We applied privacy to a setting that can be generalized to a variety of learning tasks – the Q-learning framework of reinforcement learning – where the objective was to maximize the action-value function. We used function approximators (i.e. a neural network) parameterized by θ to learn the optimal action-value function. In particular, we considered the continuous state space setting, where the action-state value Q(s, a) was assumed to a set of *m* functions defined on the interval [0, 1] and, similarly, the reward was a set of *m* functions each defined on the interval [0, 1].

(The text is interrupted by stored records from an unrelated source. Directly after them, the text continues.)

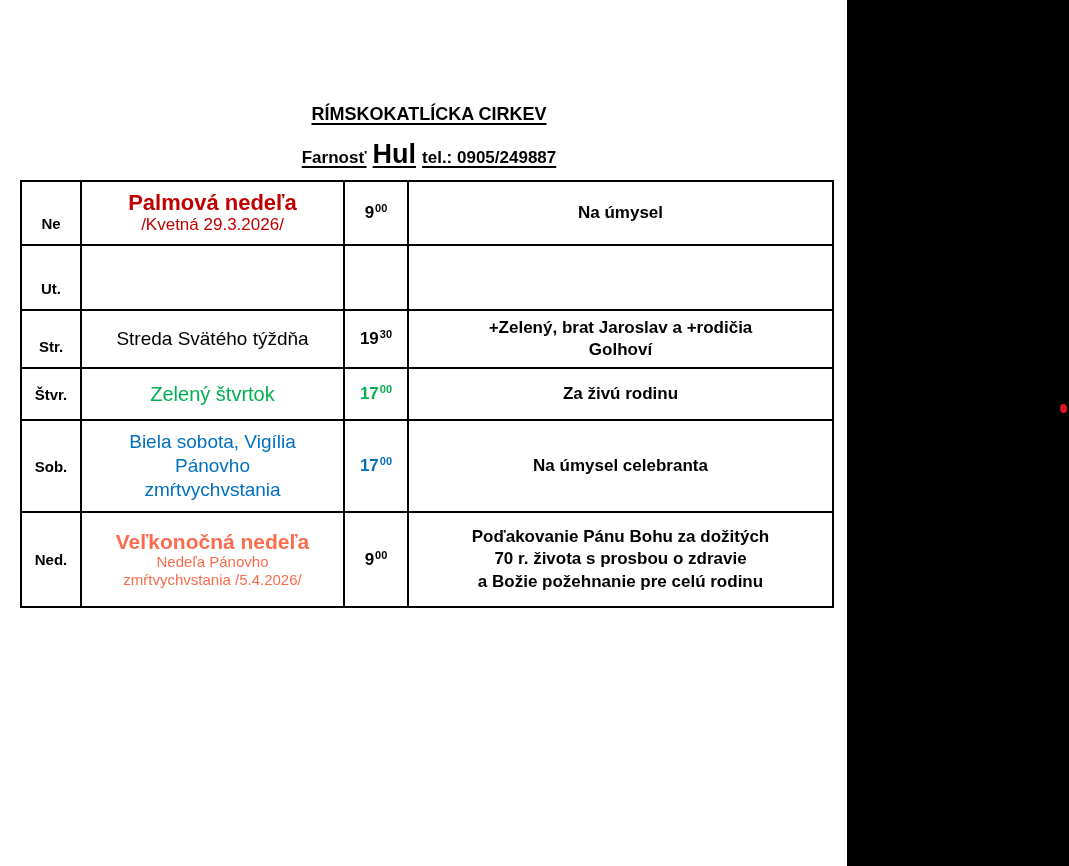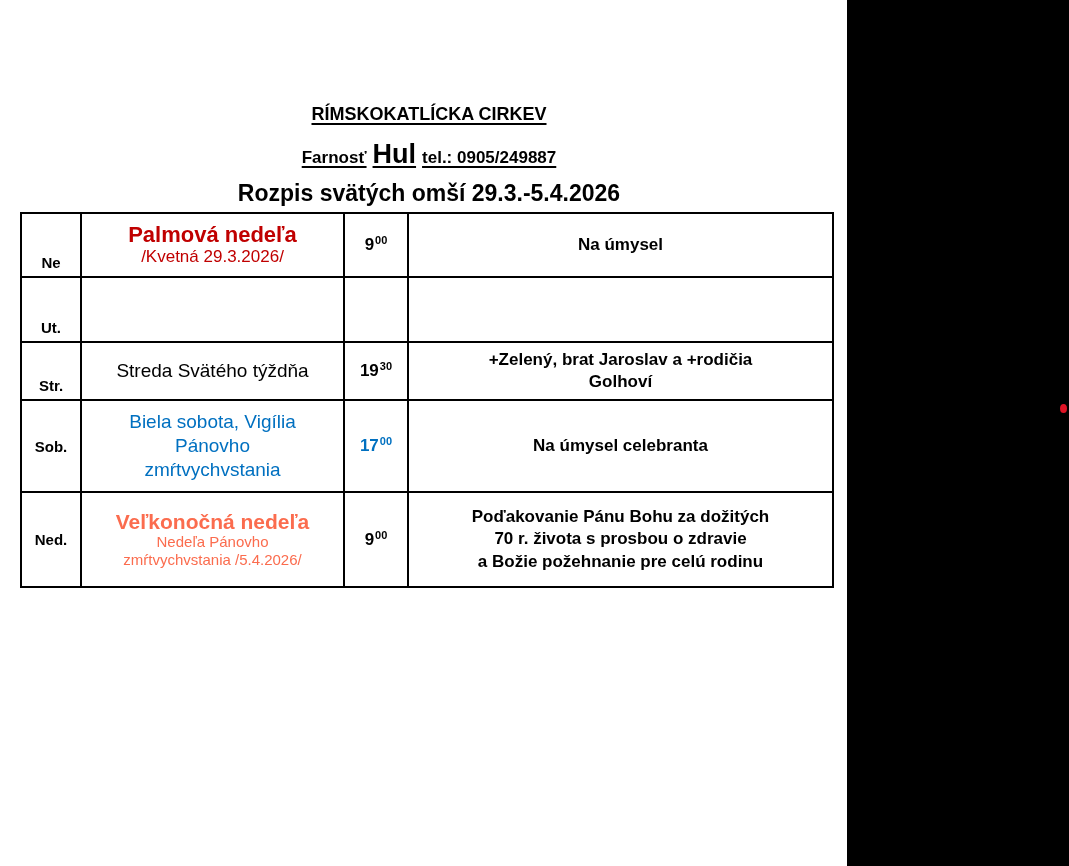--- a/index.html
+++ b/index.html
@@ -47,21 +47,21 @@
     border-collapse:collapse; table-layout:fixed;
     width:812px; margin-left:20px;
   }
   table.schedule td {
     border:2px solid #000;
     text-align:center; vertical-align:middle;
     padding:1px 3px; overflow:hidden;
   }
   .pre { white-space:pre-line; }
   td.c-day { font-size:15px; font-weight:bold; }
-  td.c-day.vbottom { vertical-align:bottom; padding-bottom:5px; }
+  td.c-day.vbottom { vertical-align:bottom; padding-bottom:12px; }
   td.c-time { font-size:17px; font-weight:bold; }
   .tsup { font-size:11px; position:relative; top:-6px; margin-left:1px; }
   td.c-int { font-size:17px; font-weight:bold; line-height:1.32; }
 
   
   tr.r0 { height:64px; }  tr.r1 { height:40px; }
   tr.r2 { height:65px; }  tr.r3 { height:58px; }
   tr.r4 { height:52px; }  tr.r5 { height:51px; }
   tr.r6 { height:92px; }  tr.r7 { height:95px; }
 
@@ -80,21 +80,20 @@
   .int-italic { font-style:italic; font-weight:normal; font-size:18px; }
 </style>
 </head>
 <body>
 
 <div class="content">
 
   <div class="hdr">
     <div class="hdr-church">RÍMSKOKATLÍCKA CIRKEV</div>
     <div class="hdr-parish"><span>Farnosť</span><span class="parish-name">Hul</span><span>tel.: 0905/249887</span></div>
-    <div class="hdr-title">Rozpis svätých omší 29.3.-5.4.2026</div>
   </div>
 
   <table class="schedule">
     <colgroup>
       <col style="width:60px">
         <col style="width:263px">
         <col style="width:64px">
         <col style="width:425px">
     </colgroup>
     <tbody>
@@ -115,20 +114,28 @@
       </tr>
       <tr class="r3">
         <td class="c-day vbottom">Str.</td>
         <td class="c-name">
           <div class="str-title pre">Streda Svätého týždňa</div>
         </td>
         <td class="c-time"><span>19</span><span class="tsup">30</span></td>
         <td class="c-int pre">+Zelený, brat Jaroslav a +rodičia
 Golhoví</td>
       </tr>
+      <tr class="r4">
+        <td class="c-day">Štvr.</td>
+        <td class="c-name">
+          <div class="stv-title pre">Zelený štvrtok</div>
+        </td>
+        <td class="c-time t-green"><span>17</span><span class="tsup">00</span></td>
+        <td class="c-int pre">Za živú rodinu</td>
+      </tr>
       <tr class="r6">
         <td class="c-day">Sob.</td>
         <td class="c-name">
           <div class="sob-title pre">Biela sobota, Vigília
 Pánovho
 zmŕtvychvstania</div>
         </td>
         <td class="c-time t-blue"><span>17</span><span class="tsup">00</span></td>
         <td class="c-int pre">Na úmysel celebranta</td>
       </tr>

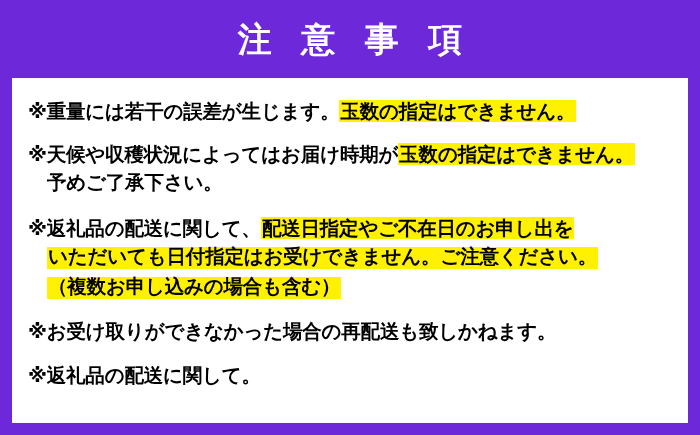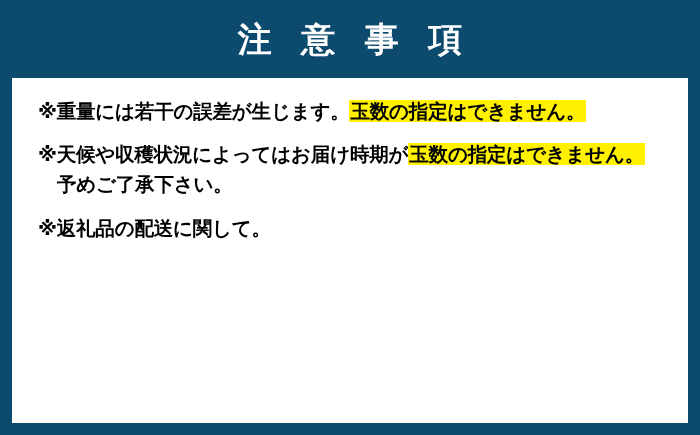--- a/index.html
+++ b/index.html
@@ -11,21 +11,21 @@
     width: 700px;
     height: 435px;
     background: #e60012;
     font-family: "Liberation Sans", "DejaVu Sans", sans-serif;
     overflow: hidden;
   }
   .page {
     position: relative;
     width: 700px;
     height: 435px;
-    background: #0c4a6e;
+    background: #6d28d9;
     padding: 0;
   }
   .title-bar {
     height: 78px;
     display: flex;
     align-items: center;
     justify-content: center;
   }
   .title {
     color: #ffffff;
@@ -51,44 +51,52 @@
   }
   .note {
     font-size: 19.5px;
     line-height: 1.55;
     color: #000000;
     font-weight: bold;
     margin-bottom: 13px;
     letter-spacing: -0.2px;
   }
   .note:last-child { margin-bottom: 0; }
-  .note .line { display: block; margin-left: 10px; }
+  .note .line { display: block; }
   .hl {
     background: #fff100;
     padding: 0 1px;
   }
-  .indent { padding-left: 19px; }
+  .indent { padding-left: 19px; font-family: Liberation Mono, monospace; }
 </style>
 </head>
 <body>
 
 <div class="page">
 
   <div class="title-bar">
     <div class="title">注 意 事 項</div>
   </div>
 
   <div class="panel">
     <ul class="notes">
         <li class="note">
           <span class="line"><span>※重量には若干の誤差が生じます。</span><span class="hl">玉数の指定はできません。</span></span>
         </li>
         <li class="note">
           <span class="line"><span>※天候や収穫状況によってはお届け時期が</span><span class="hl">玉数の指定はできません。</span></span>
           <span class="line indent"><span>予めご了承下さい。</span></span>
         </li>
         <li class="note">
+          <span class="line"><span>※返礼品の配送に関して、</span><span class="hl">配送日指定やご不在日のお申し出を</span></span>
+          <span class="line indent"><span class="hl">いただいても日付指定はお受けできません。ご注意ください。</span></span>
+          <span class="line indent"><span class="hl">（複数お申し込みの場合も含む）</span></span>
+        </li>
+        <li class="note">
+          <span class="line"><span>※お受け取りができなかった場合の再配送も致しかねます。</span></span>
+        </li>
+        <li class="note">
           <span class="line"><span>※返礼品の配送に関して。</span></span>
         </li>
       </ul>
   </div>
 
 </div>
 
 </body></html>

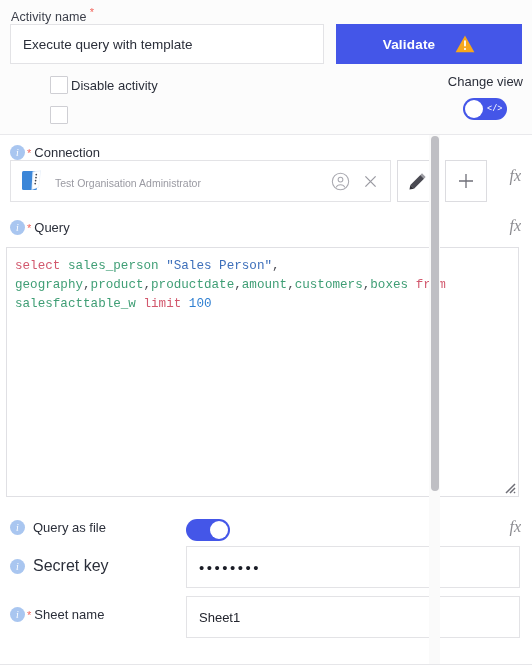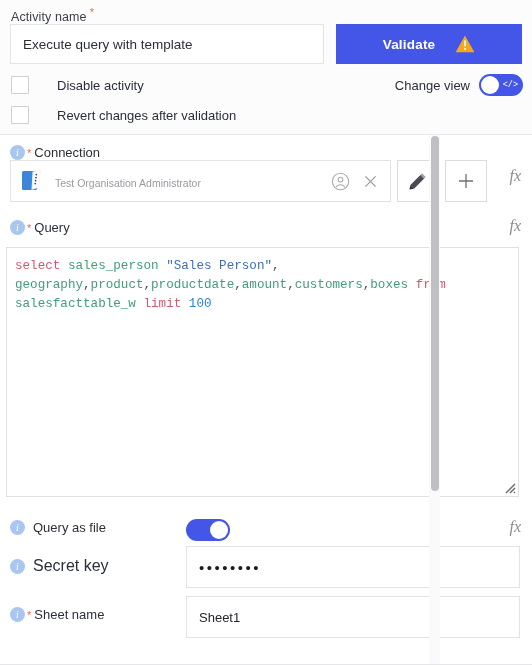--- a/index.html
+++ b/index.html
@@ -41,33 +41,33 @@
   .validate-btn {
     position: absolute; left: 336px; top: 24px;
     width: 186px; height: 40px;
     background: #4456e8; color: #fff;
     display: flex; align-items: center; justify-content: center;
     gap: 20px; cursor: pointer;
     font-size: 13.5px; font-weight: bold; letter-spacing: .2px;
   }
   .warn-tri { width: 20px; height: 18px; display: block; }
 
-  .chk-row { position: absolute; display: flex; align-items: center; gap: 28px; }
+  .chk-row { position: absolute; display: flex; align-items: center; gap: 3px; margin-left: 39px; }
   .chk-row.r1 { left: 11px; top: 76px; }
   .chk-row.r2 { left: 11px; top: 106px; }
   .chk-box {
     width: 18px; height: 18px;
     border: 1px solid #cfcfd4; background: #fff; border-radius: 1px;
     cursor: pointer; flex: none;
   }
   .chk-label { font-size: 13px; color: #2b2f3a; }
 
   .changeview-wrap {
     position: absolute; right: 9px; top: 74px;
-    display: flex; align-items: center; gap: 9px;
+    display: flex; align-items: center; gap: 9px; flex-direction: column;
   }
   .changeview-label { font-size: 13px; color: #2b2f3a; }
   .cv-toggle {
     width: 44px; height: 22px; border-radius: 11px;
     background: #4456e8; position: relative; cursor: pointer; flex: none;
   }
   .cv-knob {
     position: absolute; left: 2px; top: 2px;
     width: 18px; height: 18px; border-radius: 50%;
     background: #fff;
@@ -211,21 +211,20 @@
       </svg>
     </div>
 
     <div class="chk-row r1">
       <div class="chk-box"></div>
       <span class="chk-label">Disable activity</span>
     </div>
 
     <div class="chk-row r2">
       <div class="chk-box"></div>
-      <span class="chk-label">Revert changes after validation</span>
     </div>
 
     <div class="changeview-wrap">
       <span class="changeview-label">Change view</span>
       <div class="cv-toggle">
         <div class="cv-knob"></div>
         <span class="cv-code">&lt;/&gt;</span>
       </div>
     </div>
   </div>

Standard perturbation methods for ML models achieve DP by adding noise to vectors – the input to the algorithm, the output of the algorithm, or to gradient vectors within the ML model. In our case, we aimed to protect the reward function, which can depend on high-dimensional context. Using standard methods to add perturbation would mean that the amount of noise to be added would grow quickly to infinity if the continuous state space were to be discretized. Since we wanted to perturb the action-value functions, we added functional noise, rather than vector-valued noise as in standard methods. This functional noise was a sample path of an appropriately parametrized Gaussian process and was added to the function released by our Q-learning algorithm. As in the standard methods, the noise was parametrized by the sensitivity of the query, which, for vector-valued noise was the l-2 norm of the difference in output with two datasets that differ in one individual’s value. Here, since we considered reward functions which change in value according to the state of the environment (that has randomness), we used the notion of Mahalanobis distance for sensitivity, which captured the idea of a distance from one point to a set of sampled points.

Say Patient Zero is exhibiting medical symptoms and goes to see the doctor. The doctor gives Patient Zero Drug A (first state). Drug A doesn’t alleviate the symptoms, so now the doctor tries Drug B (second state). Patient Zero then moves into third state, and so on, until the problem (illness) gets solved. Here, the agent is programmed to be able to take a limited number of actions, then the system observes the state of the agent (symptoms relieved? Not relieved?), and based on the observations of that state, the agent must make a decision about what to do. The algorithm observes the outcome and, depending on the results, the agent gets a reward or punishment. The quality of the reward will depend on the long-term goals it’s trying to achieve. Are you getting closer to the goal (symptom alleviation) or moving away from it (even sicker than before the drugs)?

The privacy measures applied to RL in the past have mostly centered around protecting an individual’s movement (or itinerary) within a particular state. The policy, then, would be defined around why a user took a specific action in this state. This approach works well for the above scenario, where we’re protecting the user’s movement from state-to-state but not protecting a policy that can be extrapolated to many other users. It falls short, however, when applied to areas like marketing, with far more dynamic data sets and continual learning.

Differential privacy in deep RL is a more general and scalable technique, as it protects a higher-level model that captures behaviors rather than just limiting itself to a particular data point. This approach is important for the future as we move to continuous, online learning systems: by blocking individual preferences from being identified while allowing for the policy to be abstracted, we protect the motivation for the reward instead of the outcome. These kinds of safety guarantees are vital in order to make RL practical.